§ WORK REQUIRED:
From the listing below, work out how many lines contain "Καλσόν"; the answer is that number and nothing more.

§ INFORMATION SHOWN:

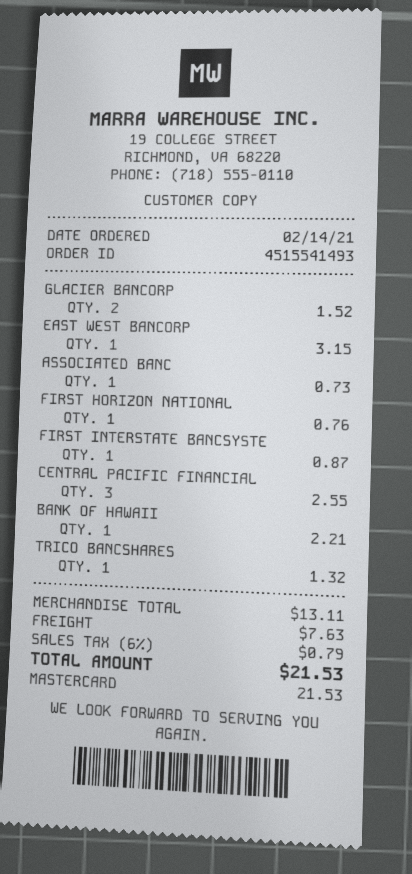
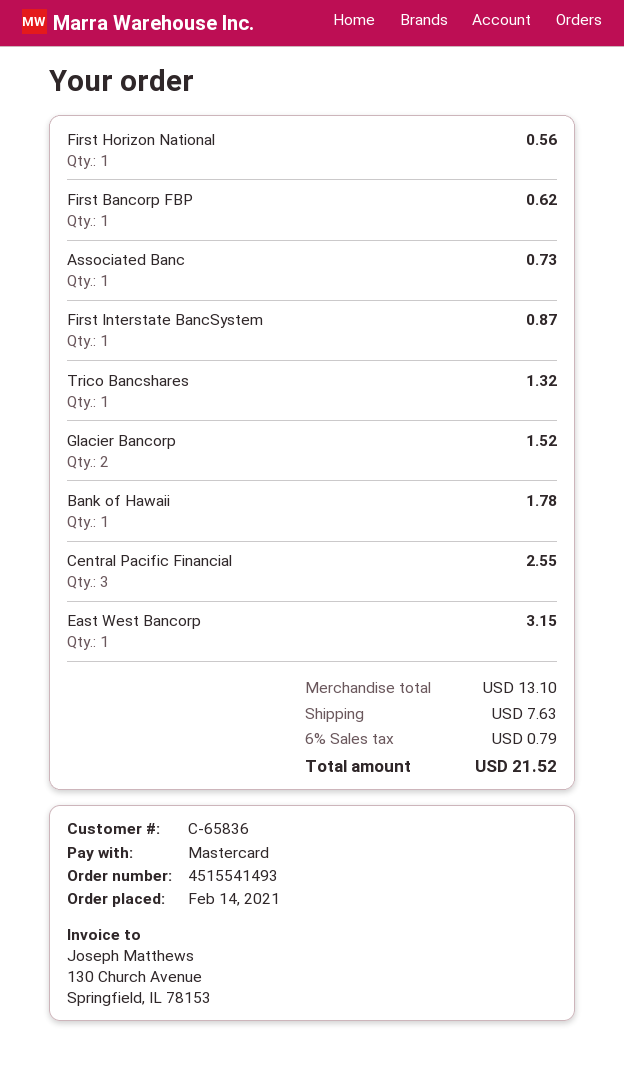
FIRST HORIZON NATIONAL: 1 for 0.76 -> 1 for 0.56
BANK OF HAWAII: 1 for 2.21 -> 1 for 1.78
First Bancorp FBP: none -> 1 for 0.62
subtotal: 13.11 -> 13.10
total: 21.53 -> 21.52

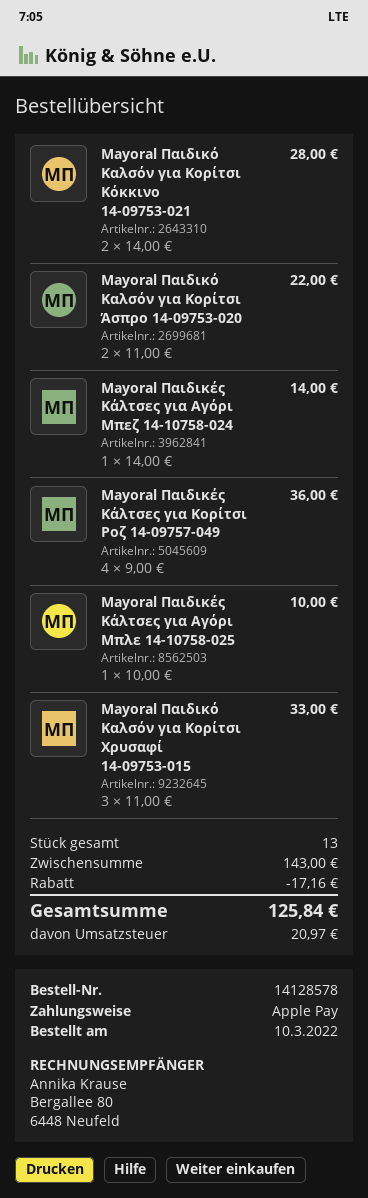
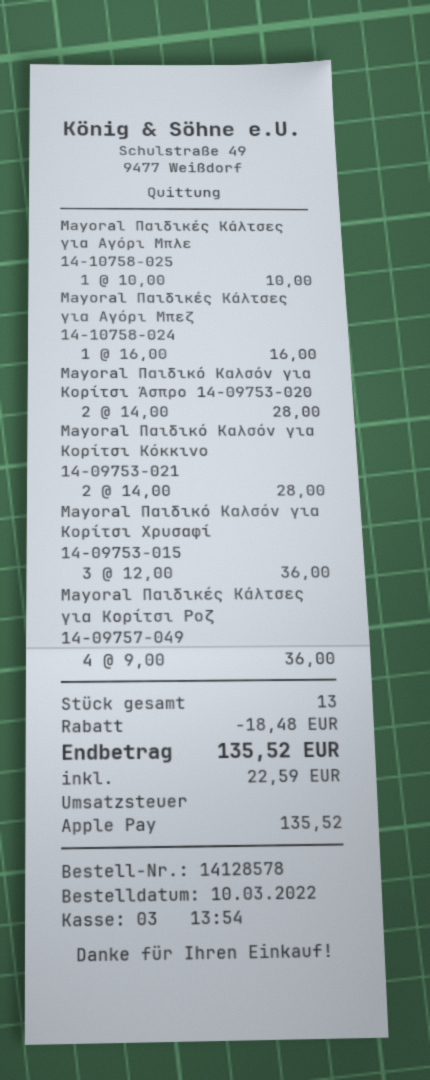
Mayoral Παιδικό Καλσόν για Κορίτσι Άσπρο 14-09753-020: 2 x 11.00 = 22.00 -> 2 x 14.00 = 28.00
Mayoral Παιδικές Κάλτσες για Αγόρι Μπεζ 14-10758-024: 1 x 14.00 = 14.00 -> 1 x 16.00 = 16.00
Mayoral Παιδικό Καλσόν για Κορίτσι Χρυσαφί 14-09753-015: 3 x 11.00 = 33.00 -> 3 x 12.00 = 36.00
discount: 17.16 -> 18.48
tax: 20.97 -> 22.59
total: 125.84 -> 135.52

§ ANSWER TO THE PROBLEM:
2